--- Material supplied ---

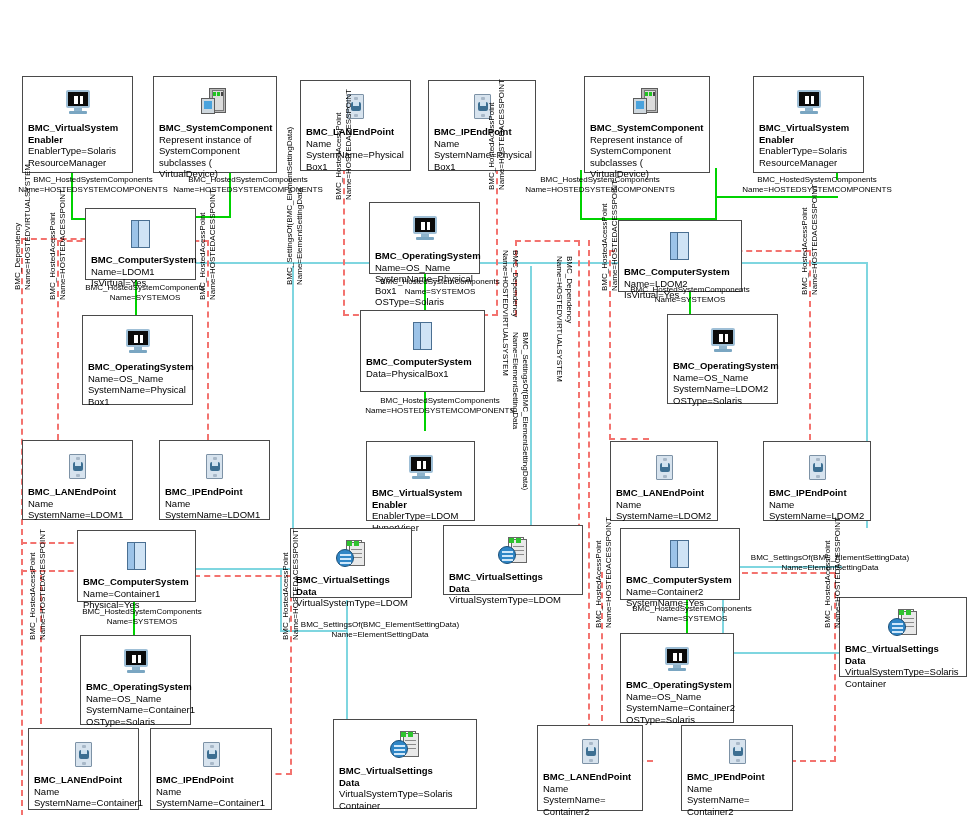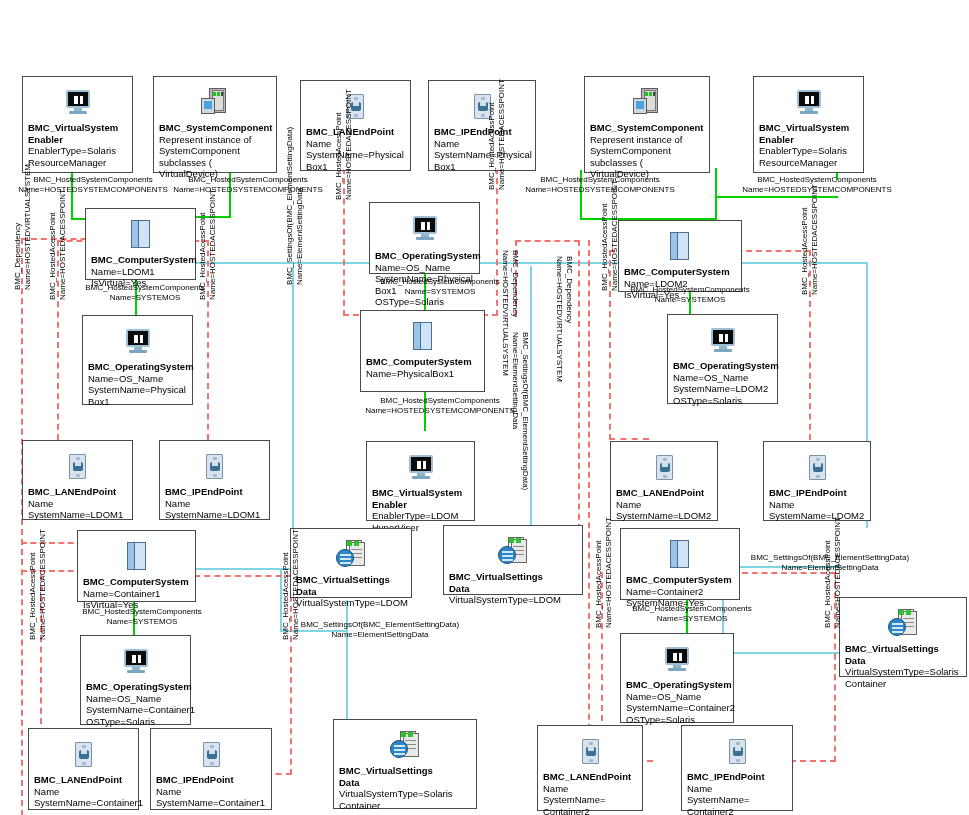--- a/index.html
+++ b/index.html
@@ -320,21 +320,21 @@
 
   <div class="node" style="left:360px;top:310px;width:125px;height:82px;">
     <div class="ico">
       <div class="i-book">
           <div class="a"></div>
           <div class="b"></div>
         </div>
       </div>
     <div class="txt">
         <div class="ttl">BMC_ComputerSystem</div>
-      <div class="sub">Name=PhysicalBox1</div>
+      <div class="sub">Data=PhysicalBox1</div>
       </div>
   </div>
 
   <div class="node" style="left:667px;top:314px;width:111px;height:90px;">
     <div class="ico">
       <div class="i-mon">
           <div class="scr"></div>
           <div class="std"></div>
           <div class="bse"></div>
         </div>
@@ -426,21 +426,21 @@
   <div class="node" style="left:77px;top:530px;width:119px;height:72px;">
     <div class="ico">
       <div class="i-book">
           <div class="a"></div>
           <div class="b"></div>
         </div>
       </div>
     <div class="txt">
         <div class="ttl">BMC_ComputerSystem</div>
       <div class="sub">Name=Container1
-IsVirtual=Yes</div>
+Physical=Yes</div>
       </div>
   </div>
 
   <div class="node" style="left:290px;top:528px;width:122px;height:70px;">
     <div class="ico">
       <div class="i-vset">
           <div class="pg1"></div>
           <div class="pg2"></div>
           <div class="gr"></div>
           <div class="gr2"></div>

---

### [Task details]
The records above are to be transcribed in full, with images omitted.

### [Response for this exercise]
--- a/index.html
+++ b/index.html
@@ -320,21 +320,21 @@
 
   <div class="node" style="left:360px;top:310px;width:125px;height:82px;">
     <div class="ico">
       <div class="i-book">
           <div class="a"></div>
           <div class="b"></div>
         </div>
       </div>
     <div class="txt">
         <div class="ttl">BMC_ComputerSystem</div>
-      <div class="sub">Name=PhysicalBox1</div>
+      <div class="sub">Data=PhysicalBox1</div>
       </div>
   </div>
 
   <div class="node" style="left:667px;top:314px;width:111px;height:90px;">
     <div class="ico">
       <div class="i-mon">
           <div class="scr"></div>
           <div class="std"></div>
           <div class="bse"></div>
         </div>
@@ -426,21 +426,21 @@
   <div class="node" style="left:77px;top:530px;width:119px;height:72px;">
     <div class="ico">
       <div class="i-book">
           <div class="a"></div>
           <div class="b"></div>
         </div>
       </div>
     <div class="txt">
         <div class="ttl">BMC_ComputerSystem</div>
       <div class="sub">Name=Container1
-IsVirtual=Yes</div>
+Physical=Yes</div>
       </div>
   </div>
 
   <div class="node" style="left:290px;top:528px;width:122px;height:70px;">
     <div class="ico">
       <div class="i-vset">
           <div class="pg1"></div>
           <div class="pg2"></div>
           <div class="gr"></div>
           <div class="gr2"></div>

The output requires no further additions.